I’m not sure precisely what you mean by paralleling the rear and side surround speakers through the receiver, but let me attempt to discuss a few possibilities.
If you mean sending the same signals to rear corner speakers as the side surrounds, I would think that putting directional side signals in the rear of the room would compete with the surround back (rear center) speaker and would tend to wash out the rear center signals.
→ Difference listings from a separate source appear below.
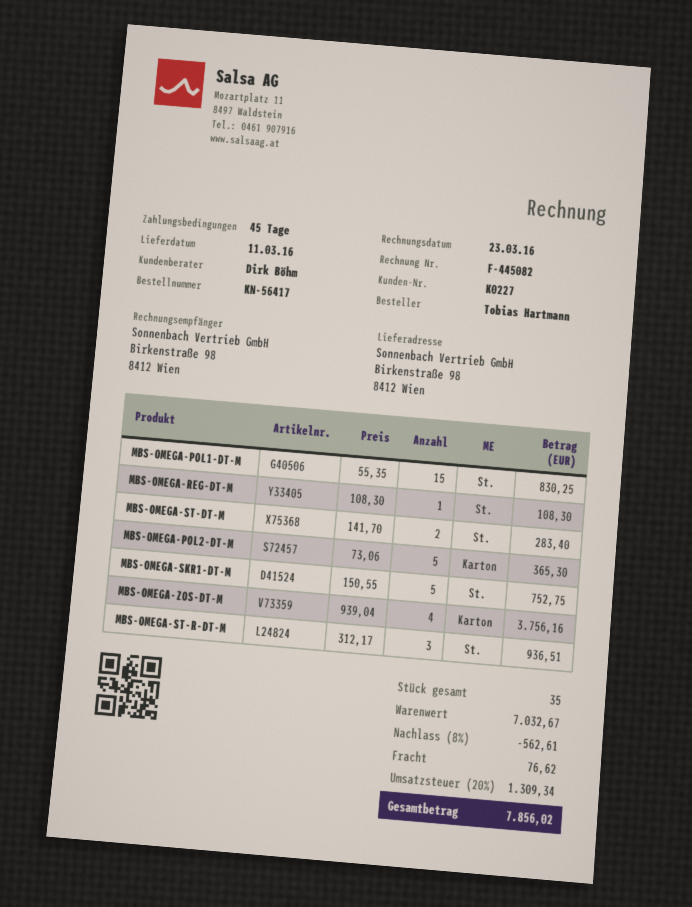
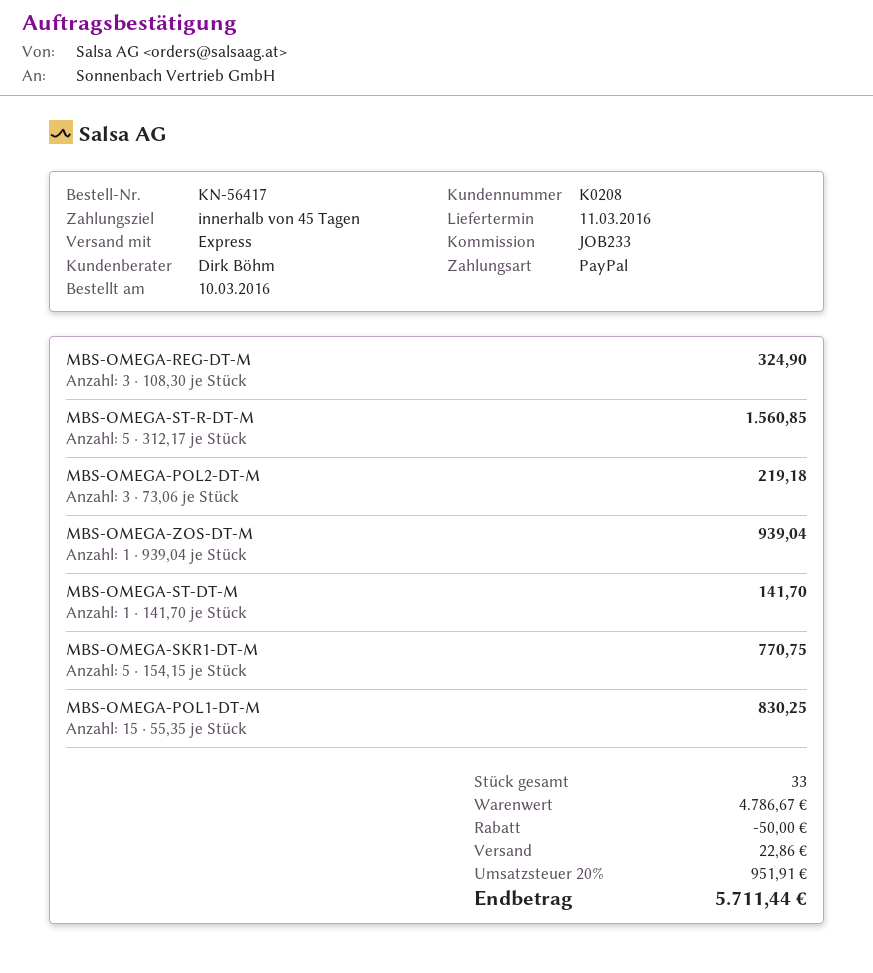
customer number: K0227 -> K0208
MBS-OMEGA-REG-DT-M: 1 x 108.30 = 108.30 -> 3 x 108.30 = 324.90
MBS-OMEGA-ST-DT-M: 2 x 141.70 = 283.40 -> 1 x 141.70 = 141.70
MBS-OMEGA-POL2-DT-M: 5 x 73.06 = 365.30 -> 3 x 73.06 = 219.18
MBS-OMEGA-SKR1-DT-M: 5 x 150.55 = 752.75 -> 5 x 154.15 = 770.75
MBS-OMEGA-ZOS-DT-M: 4 x 939.04 = 3756.16 -> 1 x 939.04 = 939.04
MBS-OMEGA-ST-R-DT-M: 3 x 312.17 = 936.51 -> 5 x 312.17 = 1560.85
total quantity: 35 -> 33
subtotal: 7032.67 -> 4786.67
discount: 562.61 -> 50.00
shipping: 76.62 -> 22.86
tax: 20% = 1309.34 -> 20% = 951.91
total: 7856.02 -> 5711.44

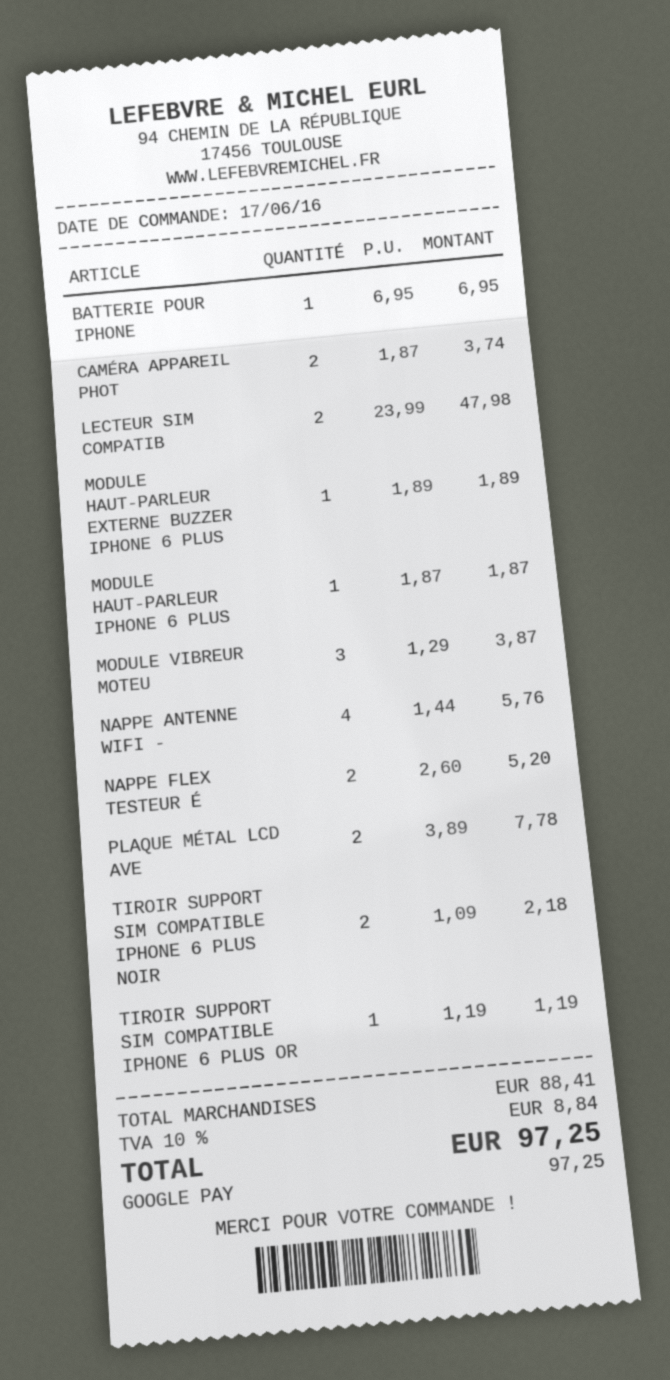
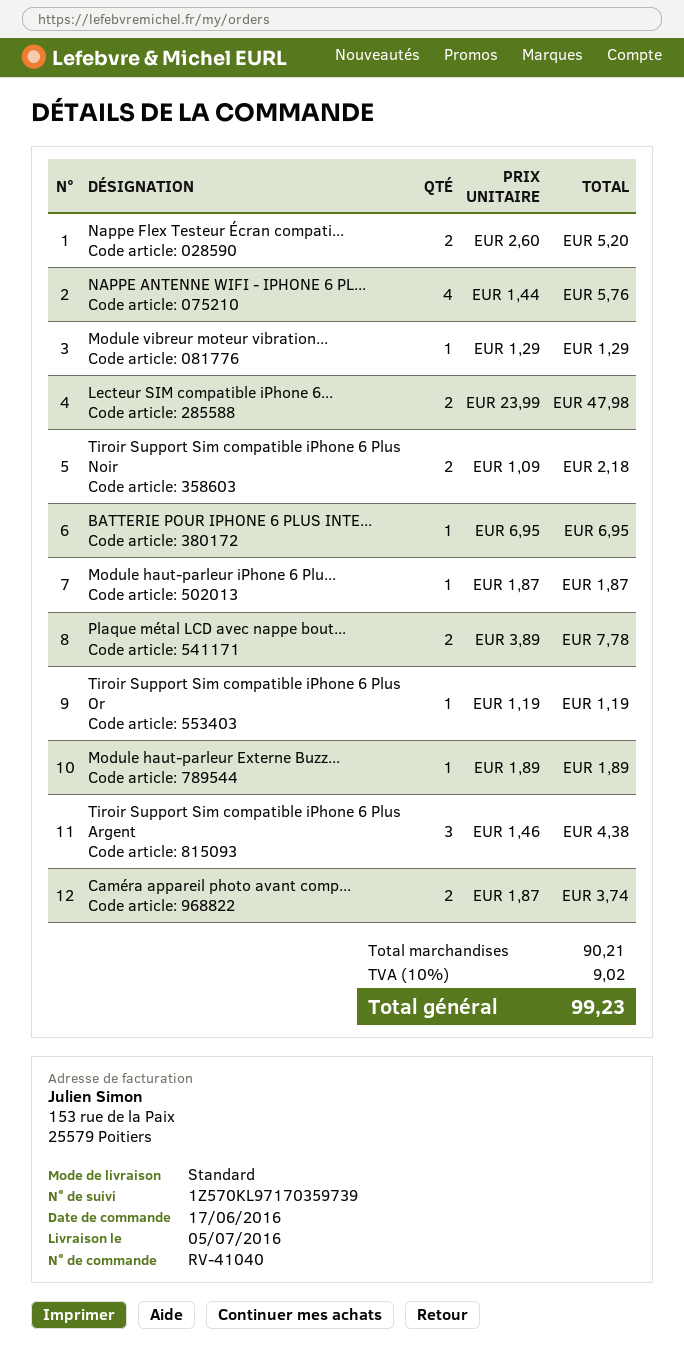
MODULE VIBREUR MOTEU: 3 x 1.29 = 3.87 -> 1 x 1.29 = 1.29
Tiroir Support Sim compatible iPhone 6 Plus Argent: none -> 3 x 1.46 = 4.38
subtotal: 88.41 -> 90.21
tax: 10% = 8.84 -> 10% = 9.02
total: 97.25 -> 99.23

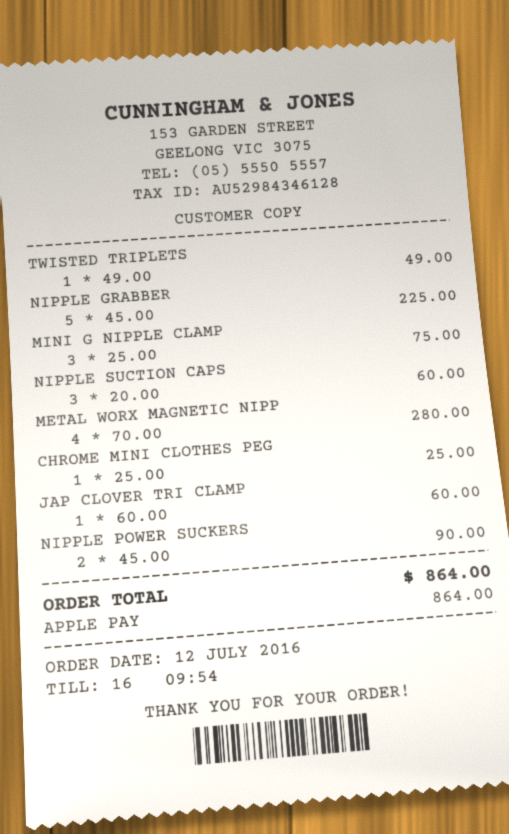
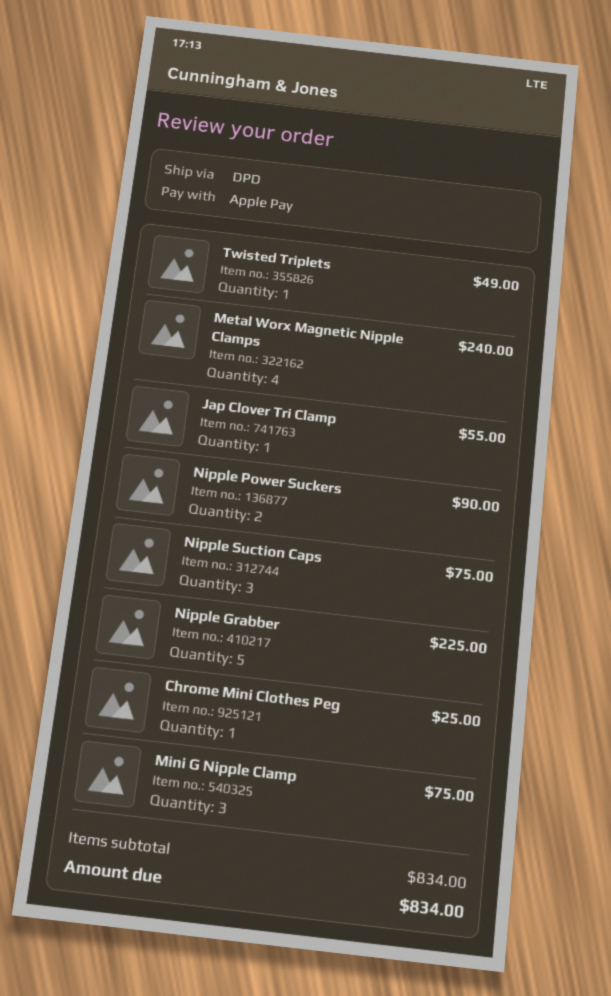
NIPPLE SUCTION CAPS: 3 for 60.00 -> 3 for 75.00
METAL WORX MAGNETIC NIPP: 4 for 280.00 -> 4 for 240.00
JAP CLOVER TRI CLAMP: 1 for 60.00 -> 1 for 55.00
total: 864.00 -> 834.00

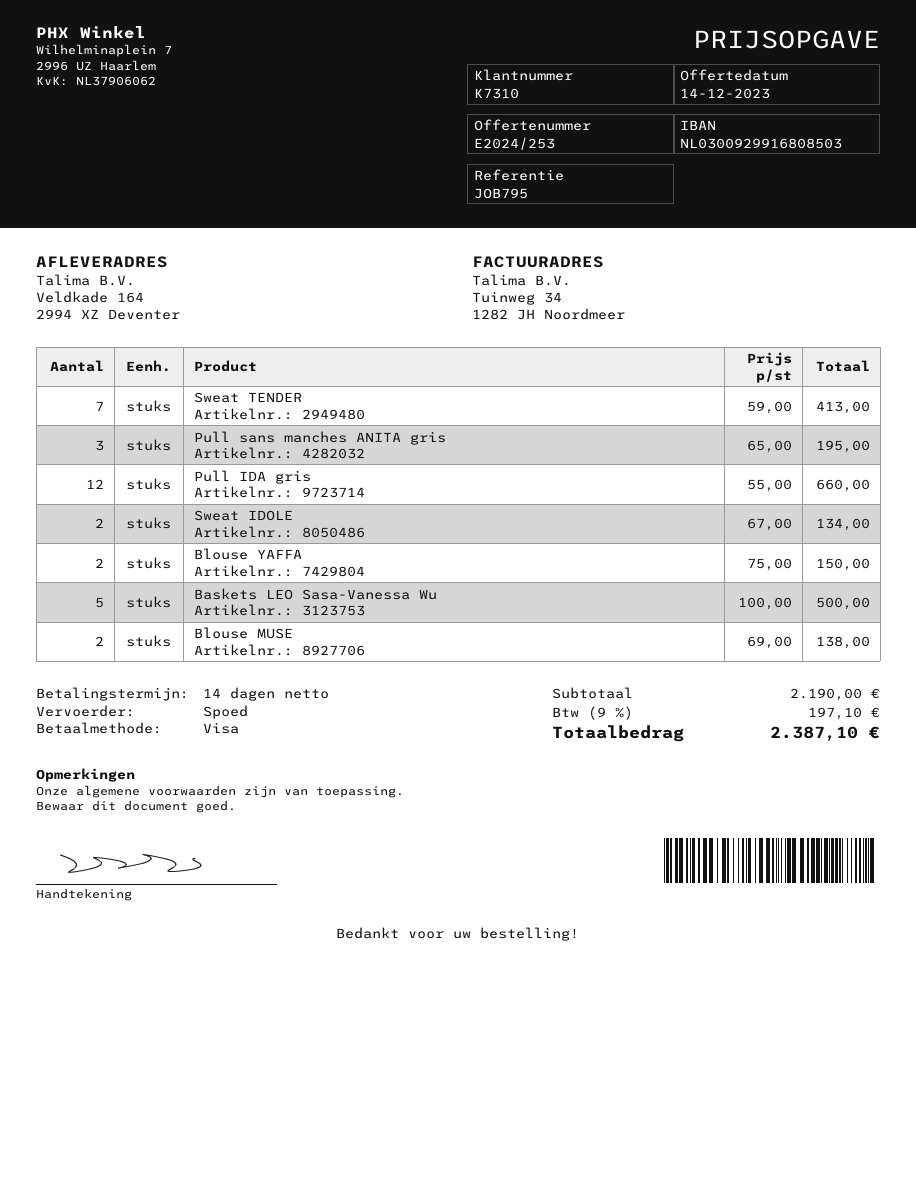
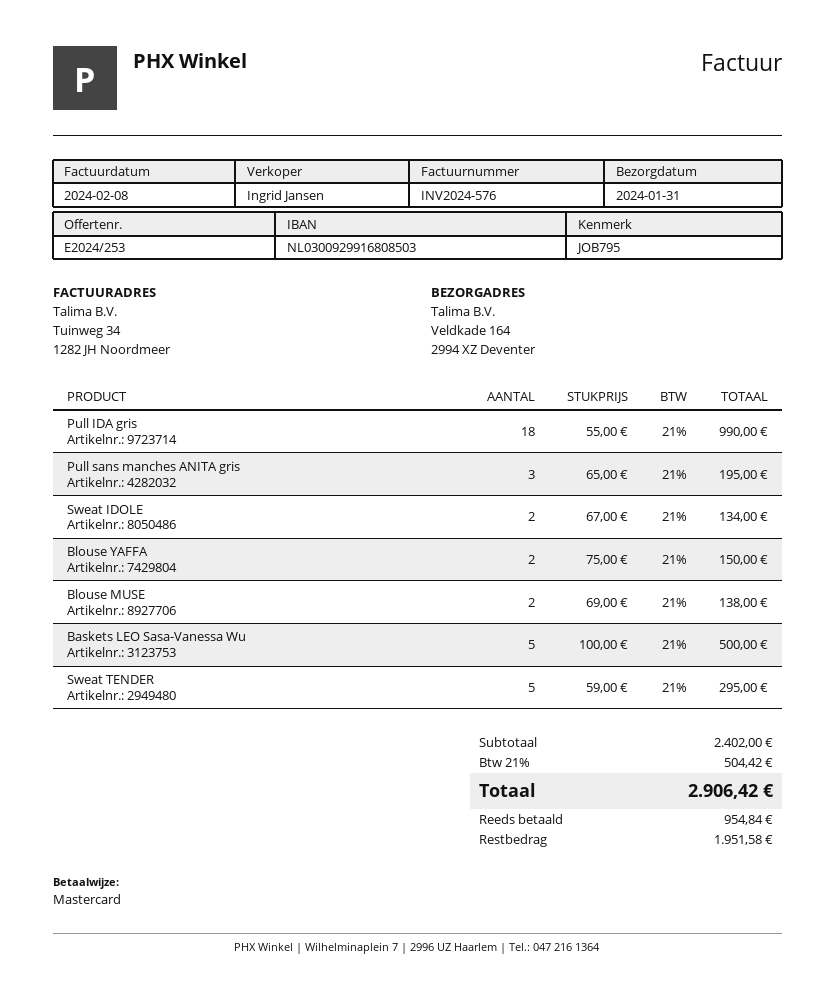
payment method: Visa -> Mastercard
Sweat TENDER: 7 x 59.00 = 413.00 -> 5 x 59.00 = 295.00
Pull IDA gris: 12 x 55.00 = 660.00 -> 18 x 55.00 = 990.00
subtotal: 2190.00 -> 2402.00
tax: 9% = 197.10 -> 21% = 504.42
total: 2387.10 -> 2906.42

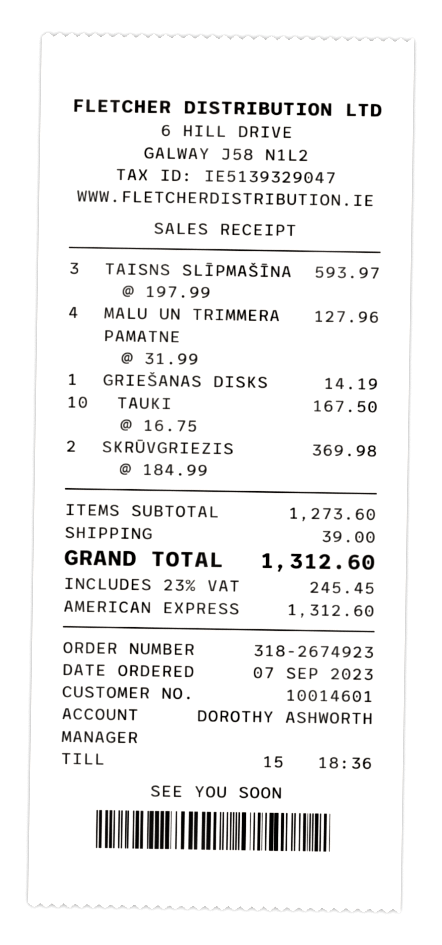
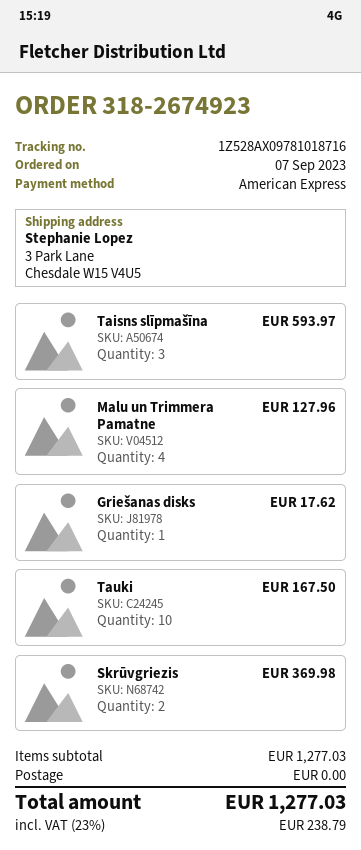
GRIEŠANAS DISKS: 1 for 14.19 -> 1 for 17.62
subtotal: 1273.60 -> 1277.03
shipping: 39.00 -> 0.00
tax: 23% = 245.45 -> 23% = 238.79
total: 1312.60 -> 1277.03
It is likely that this arrangement would make it harder to localize or distinguish sounds intended for the rear versus the sides.
If you mean sending the same surround back signal to all rear speakers (corners and rear center) then you would have to tap the surround EX signal from the Surround Back PRE OUT and add an amplifier to power the third speaker. (Some receivers do not permit powering speaker outputs and PRE OUT outputs simultaneously, but I have read postings where Denon owners say they have done so.)
In the second case you wouldn’t have side signals competing with rear signals, but you probably would be trading a localized and directional rear center effect for a diffuse rear sound field. Suppose for the sake of discussion that you had just two rear mounted EX speakers. Since the EX signal is mono as you move both of them closer to the center of the rear wall the sound should become more localized. As the speakers are moved to the corners the sound is spread across the rear wall and becomes more diffuse. A three speaker arrangement would be overlaying a diffuse sound field over a localized sound field, so in a different sense one type of effect would be competing with an other type, particularly if all three speakers were operating at the same level. If your intent is listening just to movies, then I doubt there would be any advantage to the three speaker arrangement. (Nevertheless, I should point out that I intend continue to experiment with this arrangement by running the center rear speaker louder than the corner speakers. However, more than likely when I upgrade my receiver I’ll use the corner speaker just for multi-channel music.)
On that note it would appear that Denon thinks locating direct radiating surround speakers approximately in the corners of a room is the recommended way to listen to multi-channel music. While I don’t have a Denon receiver, I’ve read the Operating Instructions for the AVR-5800. It would appear that Denon recommends turning off the side surround speakers and routing the surround signals to just the corner speakers.
With regard to this being a Poor Man's Lexicon, there are at least two major differences. The Lexicon's surround back channel is stereo, not mono; and the Lexicon has their proprietary Logic 7 processing which can produce a 7.1 channel sound field from a stereo signal.
Larry
 

Gregory S

Stunt Coordinator
Joined
Jan 3, 2001
Messages
53
Thanks for the advice.
Wes,
WOW - Lots of speakers.
Larry,
I was planning (thinking) of driving both side and rear speakers with the same signal.
Earl,
Thanks for that great article from Lexicon on surround sound.
What's the going price for a Lexicon DC-2 now a days?
Now that DPL II is out, with supposedly faster steering than Logic 7, I wonder how they stack up against each other?
The nice thing about the Lex is that you can get 4 surrounds in stereo all of the time. I wonder if you can use a Pro Logic decoder between the surrounds to give you a direct rear center. That would give you 2 side surrounds and 3 rear surrounds. ANYONE TRY THIS?
Thanks again,
Greg
 

Earl_C

Agent
Joined
Feb 13, 2001
Messages
40
"What's the going price for a Lexicon DC-2 now a days?"
Seems to be getting very reasonable these days. Check this out: http://www.avsforum.com/avs-vb/showt...threadid=87538
"Now that DPL II is out, with supposedly faster steering than Logic 7, I wonder how they stack up against each other?"
I doubt that. It might be more stable in some instances but then again, you can find material where Logic7 is more stable.
"The nice thing about the Lex is that you can get 4 surrounds in stereo all of the time. I wonder if you can use a Pro Logic decoder between the surrounds to give you a direct rear center. That would give you 2 side surrounds and 3 rear surrounds. ANYONE TRY THIS?"
You wouldn't want to. There's no way of determining what the decoder would do from movie to movie and you could collapse your entire rear stage into one speaker. Not recommended.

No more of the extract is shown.